#### [Input data]
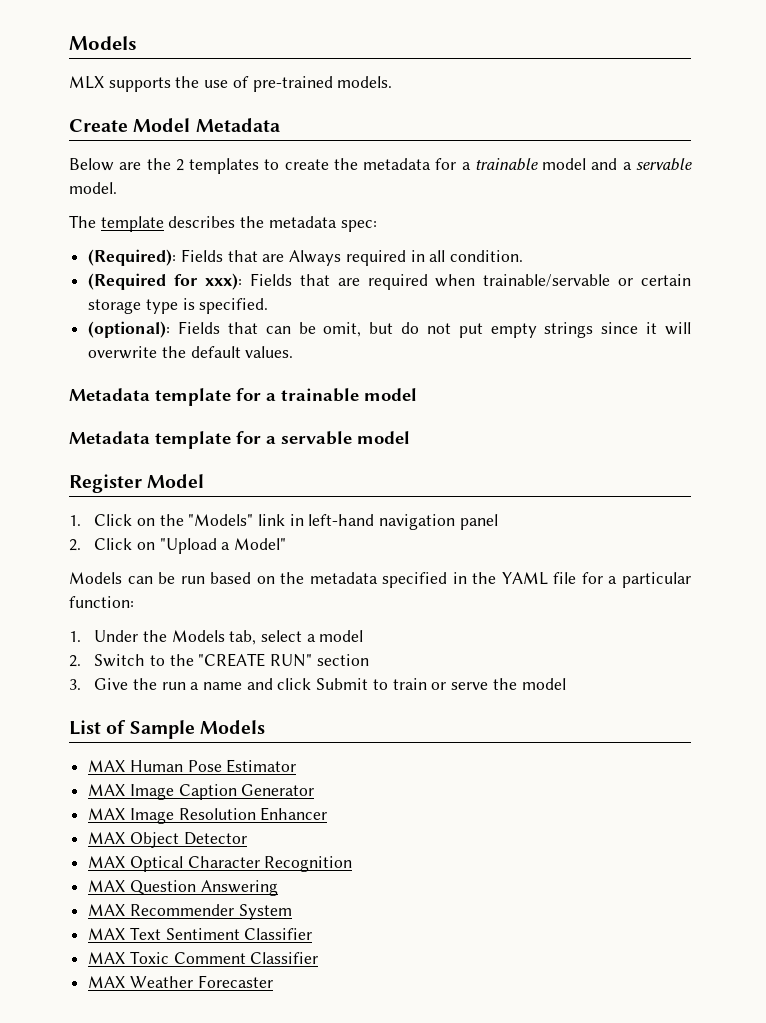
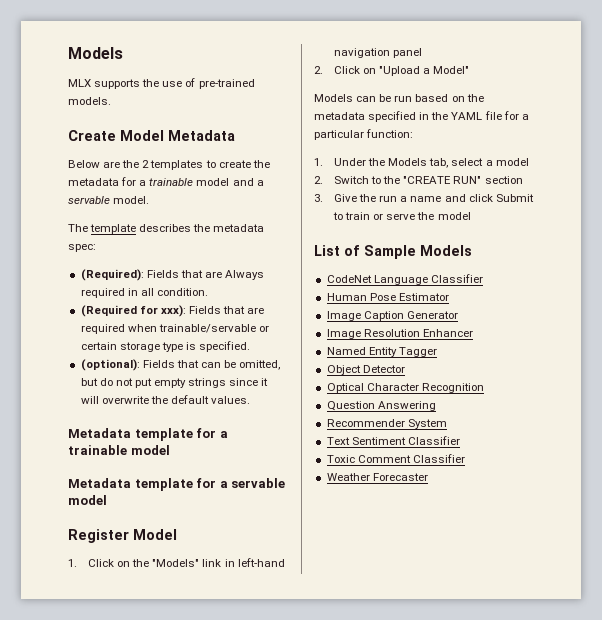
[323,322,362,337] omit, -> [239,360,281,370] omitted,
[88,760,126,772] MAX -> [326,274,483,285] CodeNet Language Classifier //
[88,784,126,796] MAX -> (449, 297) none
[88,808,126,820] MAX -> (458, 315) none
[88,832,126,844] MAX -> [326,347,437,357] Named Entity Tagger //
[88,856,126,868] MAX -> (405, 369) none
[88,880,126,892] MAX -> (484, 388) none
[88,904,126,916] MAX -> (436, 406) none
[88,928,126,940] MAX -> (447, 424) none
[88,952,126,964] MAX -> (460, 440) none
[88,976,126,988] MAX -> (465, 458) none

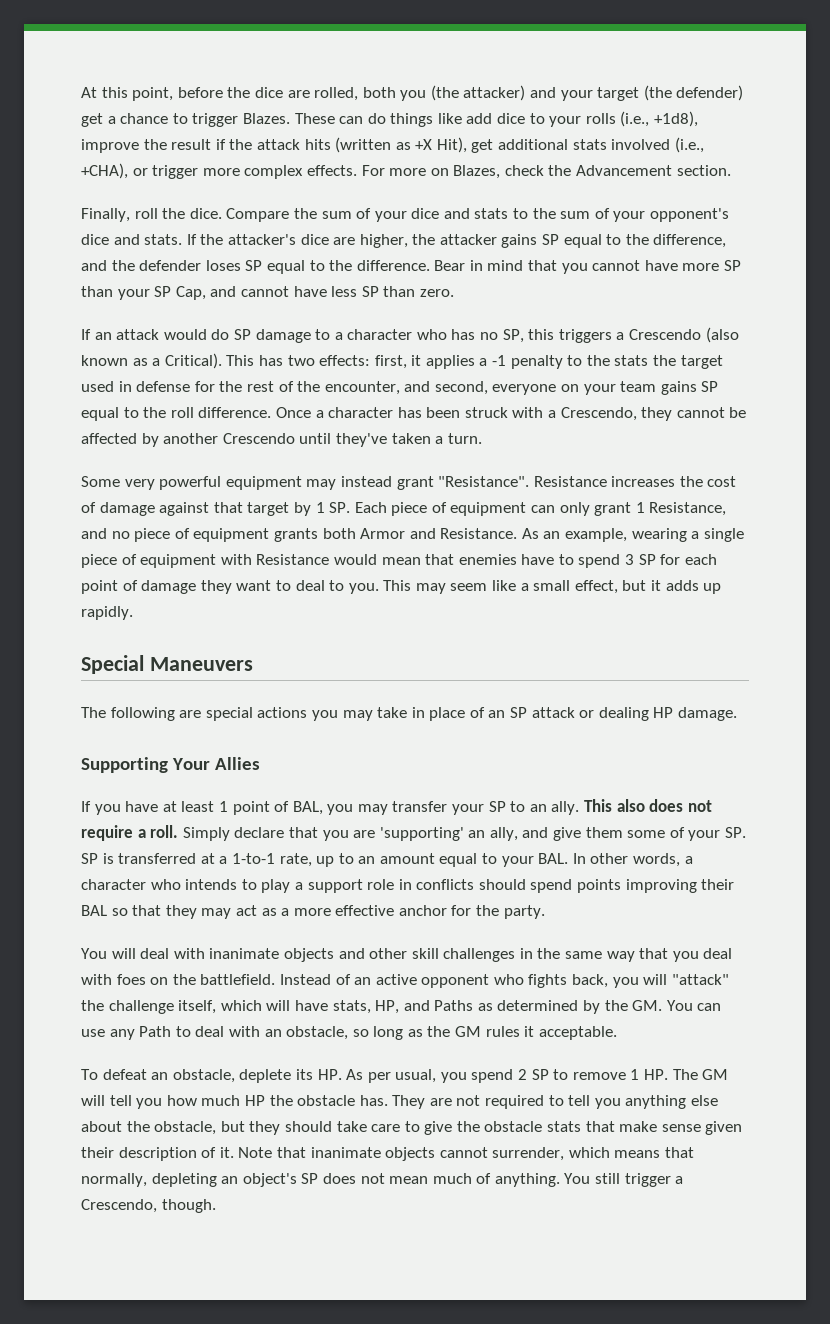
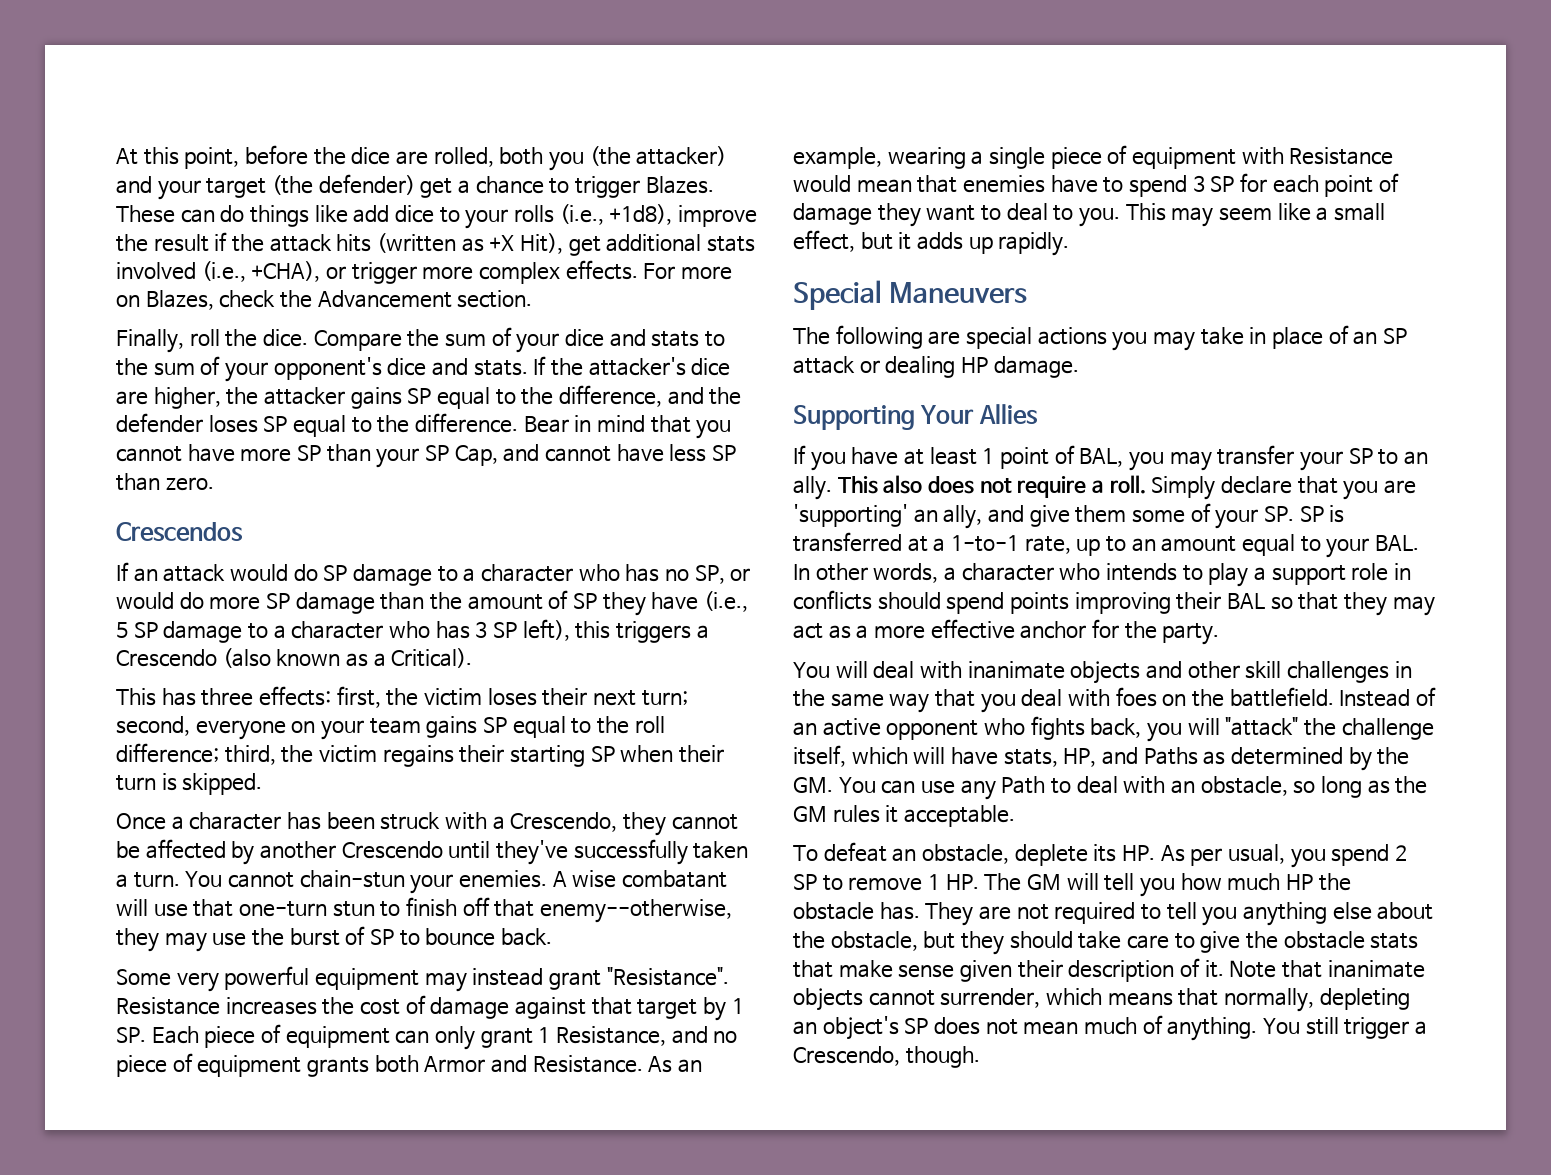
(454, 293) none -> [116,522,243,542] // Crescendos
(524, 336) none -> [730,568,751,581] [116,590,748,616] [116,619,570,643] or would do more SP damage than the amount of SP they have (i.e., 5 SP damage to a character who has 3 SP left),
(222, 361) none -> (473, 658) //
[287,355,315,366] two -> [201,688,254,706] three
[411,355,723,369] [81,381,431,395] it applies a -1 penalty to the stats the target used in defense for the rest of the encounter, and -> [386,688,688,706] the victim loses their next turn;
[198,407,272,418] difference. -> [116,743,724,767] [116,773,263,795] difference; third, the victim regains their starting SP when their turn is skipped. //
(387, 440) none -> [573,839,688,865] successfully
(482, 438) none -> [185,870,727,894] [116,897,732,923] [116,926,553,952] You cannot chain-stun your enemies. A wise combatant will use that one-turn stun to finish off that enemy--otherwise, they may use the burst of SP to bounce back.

#### [Work to complete]
Only one stretch of the listing is wanted: the lines starting at the one with "[88,856,126,868] MAX -> (405, 369) none" and ending at the one with "[287,355,315,366] two ->", copied exactly and free of pictures.

#### [Completed exercise]
[88,856,126,868] MAX -> (405, 369) none
[88,880,126,892] MAX -> (484, 388) none
[88,904,126,916] MAX -> (436, 406) none
[88,928,126,940] MAX -> (447, 424) none
[88,952,126,964] MAX -> (460, 440) none
[88,976,126,988] MAX -> (465, 458) none

(454, 293) none -> [116,522,243,542] // Crescendos
(524, 336) none -> [730,568,751,581] [116,590,748,616] [116,619,570,643] or would do more SP damage than the amount of SP they have (i.e., 5 SP damage to a character who has 3 SP left),
(222, 361) none -> (473, 658) //
[287,355,315,366] two -> [201,688,254,706] three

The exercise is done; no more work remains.